Looks like it's some old home made meat grinding rig with a big motor, a bunch of gears and pulleys, all on a poorly made welded angle iron cart.

Specs: 
Enterprise 32 Meat Grinder
Ajax 2hp Motor 1715rpm with a bunch of gears and pulleys

It's got a v-groove pulley wheel on the motor shaft, a large (maybe 12inch) pulley wheel with a mechanical linkage to a much smaller gear wheel that drives about a 6-7" gear wheel that finally turns the grinder.

It came with a set of various grinding plates and 4-blade knives.

The wife approval factor is very low on how kludgy it all looks.

Additionally, it shakes, rattles and rolls like a 1915 Farm-All tractor..  The mechanical linkage is not tight between big belt pulley and the gears.  Also, the motor is only attached onto the cart with a couple door hinges one one side... so the motor kinda bounces a little.
Even so, it runs. 

When i disconnect everything the motor purrs like a kitten.

OK...

Here are my questions...

It this thing worth messing with??  It looks like the makings of a heavy duty durable meat grinding station... but the plates and knives are a little rusty.. and I'm not sure if that linkage can be improved on.

Also, a 2HP motor sounds like ALOT of power... I was imagining doing this with a much smaller 1/4hp motor that I have. This thing weighs a ton! 

Any advice on taking this pile of crap and ending up with a working meat grinder!??

Thx, 

Glenn in AZ 













IMG_20170527_162503.jpg



__ jiarby
__ May 27, 2017


















IMG_20170527_190742.jpg



__ jiarby
__ May 27, 2017


















IMG_20170527_190748.jpg



__ jiarby
__ May 27, 2017


















IMG_20170527_190751.jpg



__ jiarby
__ May 27, 2017


















IMG_20170527_190759.jpg



__ jiarby
__ May 27, 2017


















IMG_20170527_190803.jpg



__ jiarby
__ May 27, 2017


















IMG_20170527_190813.jpg



__ jiarby
__ May 27, 2017


----------



## mosparky (May 27, 2017)

Being I don't have a grinder, I'd use it. It could possibly use a spring on the motor mount for belt tension. That might smooth it out some. The upper pulley looks like it was intended for a flat belt. Best fix here would be to get a flat belt pulley for the bottom (motor) and a flat belt. I only say that because of the notched coupling between the upper pulley and the gear. If you have a way to duplicate this on a v belt pulley then that would be the way to go, but few people have access to that kind of tooling. I like the positive drive a v belt gives. I worked with an old Southbend lathe with a flat belt drive. Everytime you put it under a heavy load the belt jumped off. I think this will be an issue with the v belt running on that flat pulley and may still be the case even after being switched over to use a flat belt. But one could dismiss it as a saftey feature too. Maybe it was intended to work like that. If you put something in it that requires too much effort, the belt jumps and nothing gets broke.

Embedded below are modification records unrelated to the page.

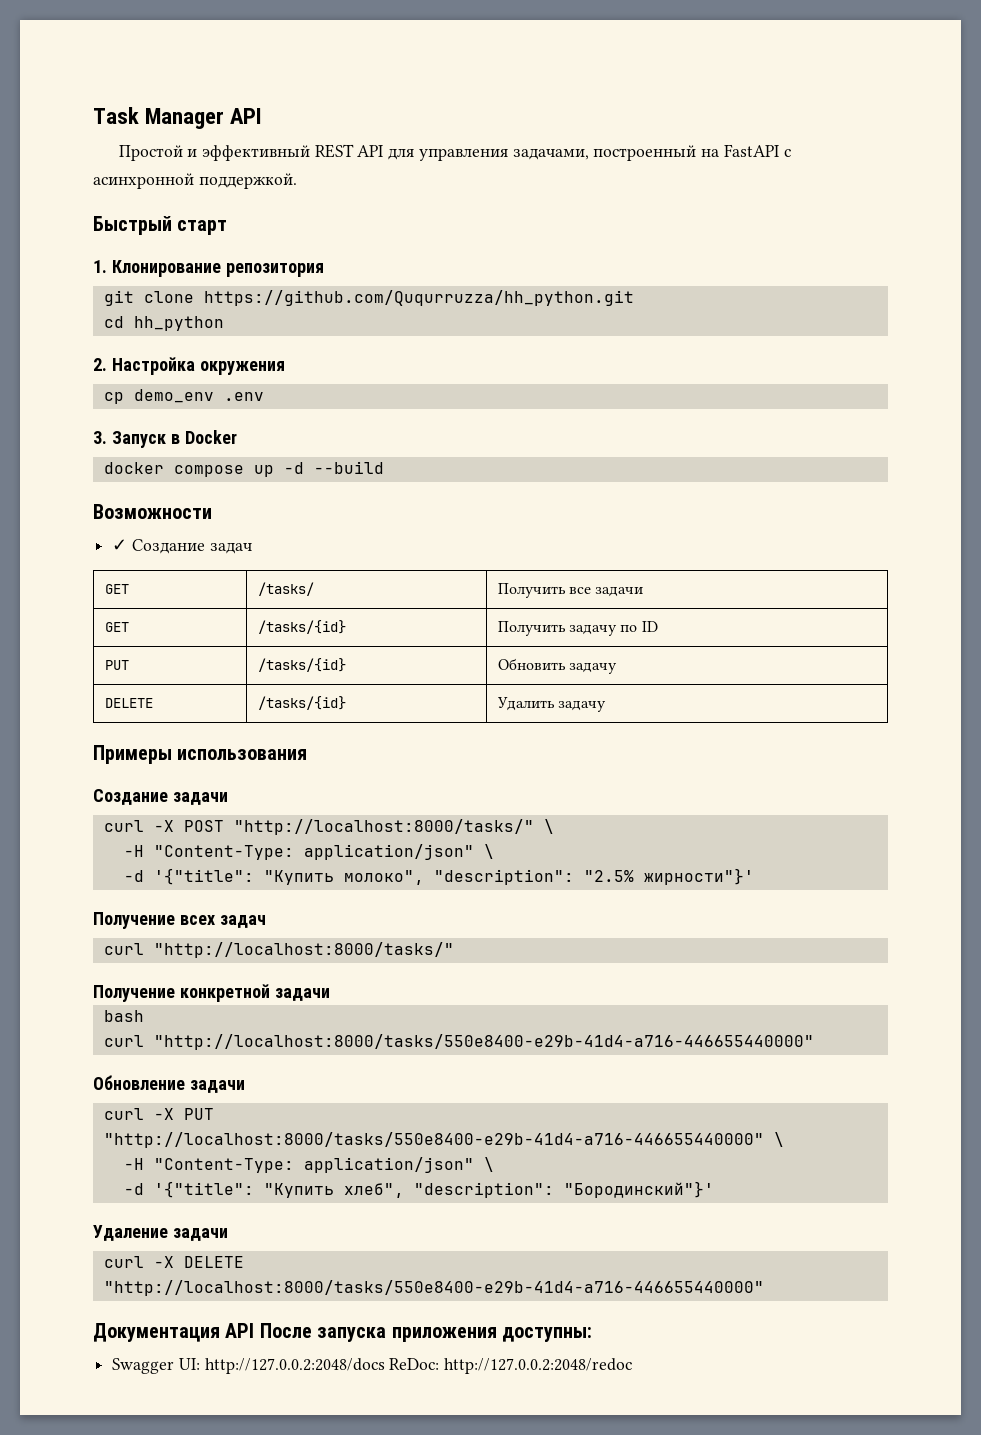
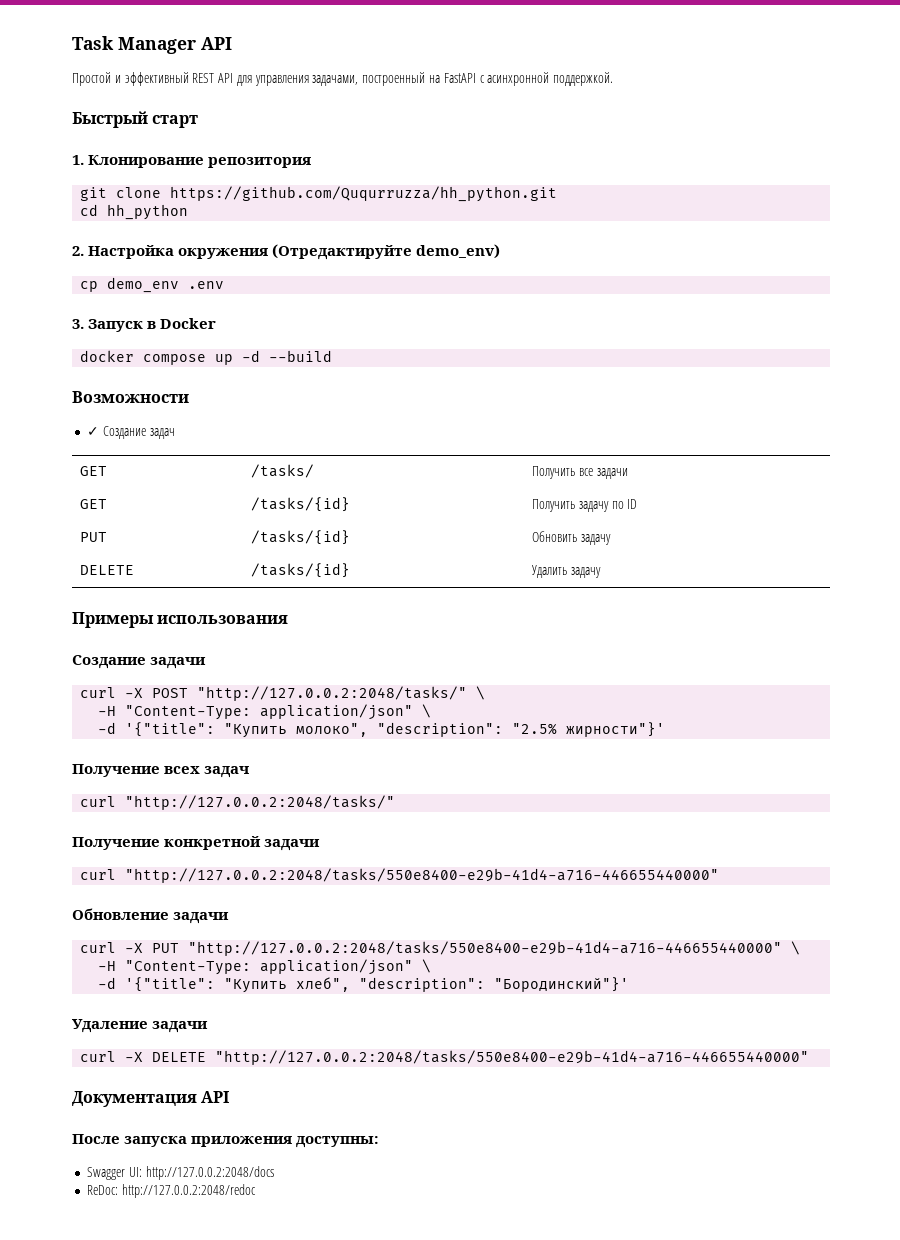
- 2. Настройка окружения
+ 2. Настройка окружения (Отредактируйте demo_env)
- curl -X POST "http://localhost:8000/tasks/" \
+ curl -X POST "http://127.0.0.2:2048/tasks/" \
- curl "http://localhost:8000/tasks/"
+ curl "http://127.0.0.2:2048/tasks/"
- bash
- curl "http://localhost:8000/tasks/550e8400-e29b-41d4-a716-446655440000"
+ curl "http://127.0.0.2:2048/tasks/550e8400-e29b-41d4-a716-446655440000"
- curl -X PUT "http://localhost:8000/tasks/550e8400-e29b-41d4-a716-446655440000" \
+ curl -X PUT "http://127.0.0.2:2048/tasks/550e8400-e29b-41d4-a716-446655440000" \
- curl -X DELETE "http://localhost:8000/tasks/550e8400-e29b-41d4-a716-446655440000"
+ curl -X DELETE "http://127.0.0.2:2048/tasks/550e8400-e29b-41d4-a716-446655440000"
- Документация API После запуска приложения доступны:
+ Документация API
+ После запуска приложения доступны:
- Swagger UI: http://127.0.0.2:2048/docs ReDoc: http://127.0.0.2:2048/redoc
+ Swagger UI: http://127.0.0.2:2048/docs
+ ReDoc: http://127.0.0.2:2048/redoc

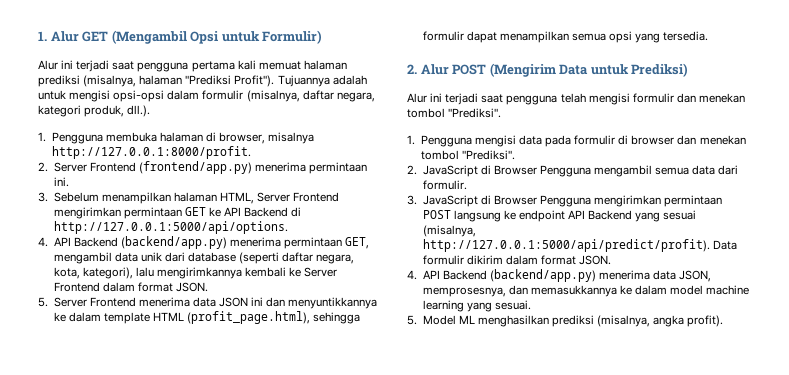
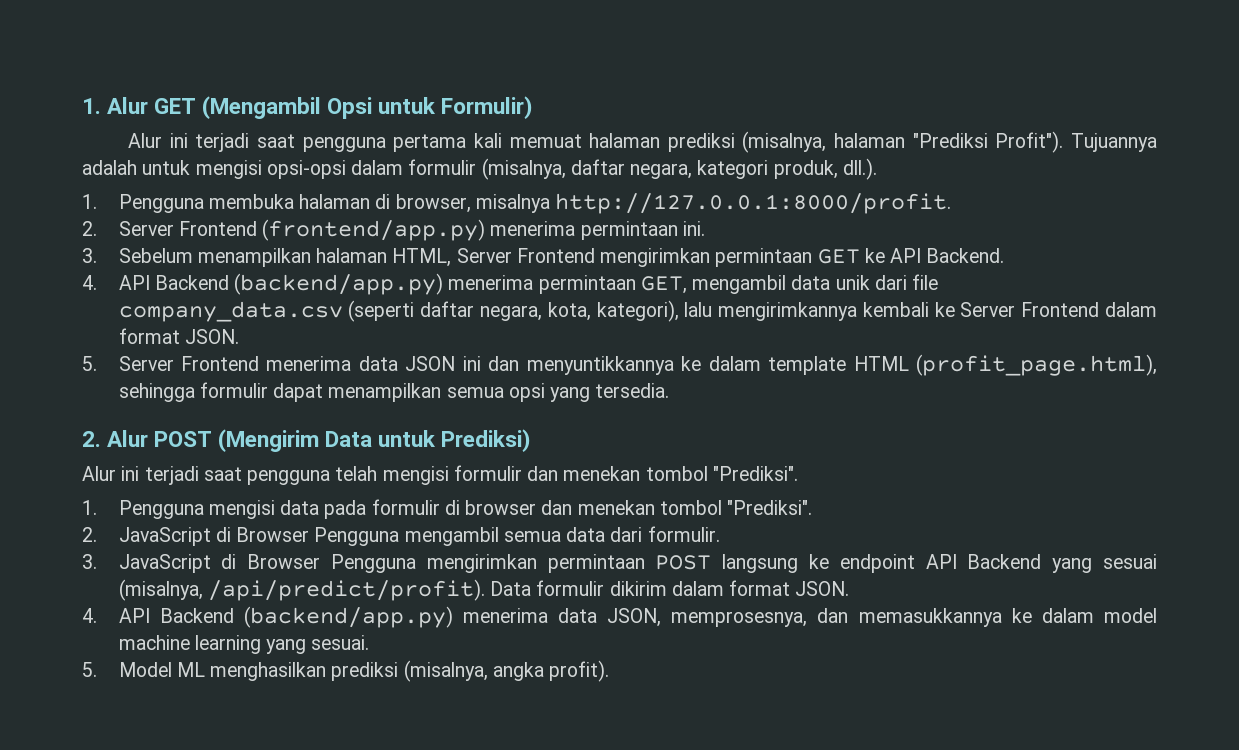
- 3. Sebelum menampilkan halaman HTML, Server Frontend mengirimkan permintaan GET ke API Backend di http://127.0.0.1:5000/api/options.
+ 3. Sebelum menampilkan halaman HTML, Server Frontend mengirimkan permintaan GET ke API Backend.
- 4. API Backend (backend/app.py) menerima permintaan GET, mengambil data unik dari database (seperti daftar negara, kota, kategori), lalu mengirimkannya kembali ke Server Frontend dalam format JSON.
+ 4. API Backend (backend/app.py) menerima permintaan GET, mengambil data unik dari file company_data.csv (seperti daftar negara, kota, kategori), lalu mengirimkannya kembali ke Server Frontend dalam format JSON.
- 3. JavaScript di Browser Pengguna mengirimkan permintaan POST langsung ke endpoint API Backend yang sesuai (misalnya, http://127.0.0.1:5000/api/predict/profit). Data formulir dikirim dalam format JSON.
+ 3. JavaScript di Browser Pengguna mengirimkan permintaan POST langsung ke endpoint API Backend yang sesuai (misalnya, /api/predict/profit). Data formulir dikirim dalam format JSON.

 I'm not sure if your 1/4 hp motor will work or not. Try it and see. That's alot of gear reduction which will work in favor of the smaller motor. The hinges look a little light duty for the size and weight of the 2 hp and the belt is a tad long. Looks like it is almost at the limit of adustment allowed by the hinge mount. Probably stretched out a bit.

 I don't see where the linkage needs improving as long as the screw on the shaft will tighten enough to keep it engaged. It might be a tad sloppy but you want it to be able to be taken apart. The slop may contribute slightly to it being jumpy but under load all the slop will move to one side and be a very positive drive.

 One thing I would absolutely do if fabricate some sort of guard to go over all those open gears and pullies. I don't care if it's just a cardbord box or taped up cardboard peices, cover that drive !! Your hands, sleeves and such will be all around that area. THAT KINDA STUFF DON'T GIVE WARNING SHOTS AND ARE MERCILESS.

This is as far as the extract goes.